To tie these terms together, lets examine a circuit:



In this schematic, a battery is supplying 12 volts worth of electrical potential and a resistor is offering 1 ohm of resistance to the flow of current. The voltage will then push current through the circuit in the direction labeled by I. We now need to stop and examine a typical misconception of current flow.

As humans, we understand things like gravity. Gravity causes water to flow from a high altitude to low altitude. As such, we typically want to think that electrons flowing through a wire will flow from a positive pole on a battery to the negative one. In reality, its exactly opposite. The positive side of a battery is positive due to the LACK of electrons and the negative side is negative due to the EXCESS of electrons. So they are indeed flowing from negative to positive. Weird eh? Tracking the electrons as they flow is called electron current flow, where as tracking the opposite of that, aka, the holes the electrons used to fill in the atoms, the you get a flow in the opposite direction, aka, hole flow. We also call this ‘hole flow’ conventional current flow.


Hole Flow:


Electron flow:


Due to our nature as human beings and for reason beyond the caring of the average model railroader, the human race has adopted the ‘conventional flow’ methodology as common practice. Flowing from positive to negative makes more sense anyway 🙂


Well, back to this schematic:


So the questions abound now: How much current is being drawn? How much power is being consumed by the resistor? Well, let Mr Ohm answer that for you:


Section 1.2: Ohm’s Law

Ah yes, you’ve probably heard of it, dreaded it, feared it… but here it is. And let me tell you, this is as simple as math can get. Plus Ohm’s law answers nearly 99% of the electrical oriented questions you may have asked over the years:


I = E / R

Where E = Voltage(Volts), R = Resistance(Ω), and I = Current (Amps).

Ohm’s law can be re-written to solve for any of the parameters:

I = E / R     Solved for Current

R = E / I     Solved for Resistance

E = I * R     Solved for Voltage


Now, understanding that this is still moderately meaningless, lets put it to use.

Example #1.1:


Given the circuit above, solve for I:

I = E / R     Ohm’s Solved for Current(I)

I = 12V / 1Ω     E = 12 Volts, R = 1 Ohm

I = 12A

Current is expressed in Amps, so our answer is 12 Amps.


How much voltage should we expect to see if we were to measure ‘across’ resistor R1?
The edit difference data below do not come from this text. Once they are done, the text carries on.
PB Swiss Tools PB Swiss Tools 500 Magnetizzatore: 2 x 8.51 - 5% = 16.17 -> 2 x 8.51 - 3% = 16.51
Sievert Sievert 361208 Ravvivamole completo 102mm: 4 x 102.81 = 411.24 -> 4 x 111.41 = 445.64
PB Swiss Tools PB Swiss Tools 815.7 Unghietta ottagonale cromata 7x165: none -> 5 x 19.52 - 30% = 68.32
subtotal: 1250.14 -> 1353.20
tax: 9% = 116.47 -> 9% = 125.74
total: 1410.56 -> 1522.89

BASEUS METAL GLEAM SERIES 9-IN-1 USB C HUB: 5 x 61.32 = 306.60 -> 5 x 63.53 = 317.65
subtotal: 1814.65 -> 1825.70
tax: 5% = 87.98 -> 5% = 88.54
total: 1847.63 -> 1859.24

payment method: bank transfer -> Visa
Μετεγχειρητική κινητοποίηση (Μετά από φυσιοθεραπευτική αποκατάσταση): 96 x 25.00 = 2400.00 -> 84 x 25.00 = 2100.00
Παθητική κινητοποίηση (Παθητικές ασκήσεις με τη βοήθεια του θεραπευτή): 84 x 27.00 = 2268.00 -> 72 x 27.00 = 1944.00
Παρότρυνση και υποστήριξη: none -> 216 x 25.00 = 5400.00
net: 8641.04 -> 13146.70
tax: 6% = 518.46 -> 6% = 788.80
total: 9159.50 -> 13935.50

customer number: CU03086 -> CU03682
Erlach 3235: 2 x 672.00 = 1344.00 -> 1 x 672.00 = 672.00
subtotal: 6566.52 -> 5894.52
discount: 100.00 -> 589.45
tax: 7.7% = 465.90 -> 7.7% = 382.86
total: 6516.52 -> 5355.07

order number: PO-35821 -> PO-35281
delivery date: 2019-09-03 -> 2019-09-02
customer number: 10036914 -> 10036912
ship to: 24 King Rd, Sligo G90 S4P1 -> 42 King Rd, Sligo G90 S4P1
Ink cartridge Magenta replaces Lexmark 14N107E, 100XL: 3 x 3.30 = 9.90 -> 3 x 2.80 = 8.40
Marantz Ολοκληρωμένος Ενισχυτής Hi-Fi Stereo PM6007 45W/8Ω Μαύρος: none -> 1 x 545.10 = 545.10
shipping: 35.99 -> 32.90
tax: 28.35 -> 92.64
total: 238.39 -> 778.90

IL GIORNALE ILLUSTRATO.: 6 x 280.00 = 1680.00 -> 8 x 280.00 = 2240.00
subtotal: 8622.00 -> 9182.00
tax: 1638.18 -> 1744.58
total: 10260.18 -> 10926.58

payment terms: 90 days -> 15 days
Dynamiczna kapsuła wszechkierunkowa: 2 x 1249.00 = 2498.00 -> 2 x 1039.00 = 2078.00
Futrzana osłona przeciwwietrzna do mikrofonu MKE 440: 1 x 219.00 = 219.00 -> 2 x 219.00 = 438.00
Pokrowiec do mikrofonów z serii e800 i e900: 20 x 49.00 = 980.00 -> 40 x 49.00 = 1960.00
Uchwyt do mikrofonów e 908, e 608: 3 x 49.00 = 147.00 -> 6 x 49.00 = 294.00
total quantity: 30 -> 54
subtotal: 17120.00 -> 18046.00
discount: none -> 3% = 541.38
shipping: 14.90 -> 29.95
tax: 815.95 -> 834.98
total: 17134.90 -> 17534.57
Almost obviously, 12 volts.

Something to understand when analyzing a circuit is the assumptions you will have to make. A very safe assumption, when dealing with simple circuits such as these, is to assume that the positive pole of your power source is at full voltage, for us 12V, and the negative side is at 0 (zero) volts. (We do this for analytical purposes only. In reality, its slightly different for an ungrounded DC or floating ground System!) Zero volts is also referred to as ‘ground state’… not be confused with ‘an electrical ground’. We will discuss this later.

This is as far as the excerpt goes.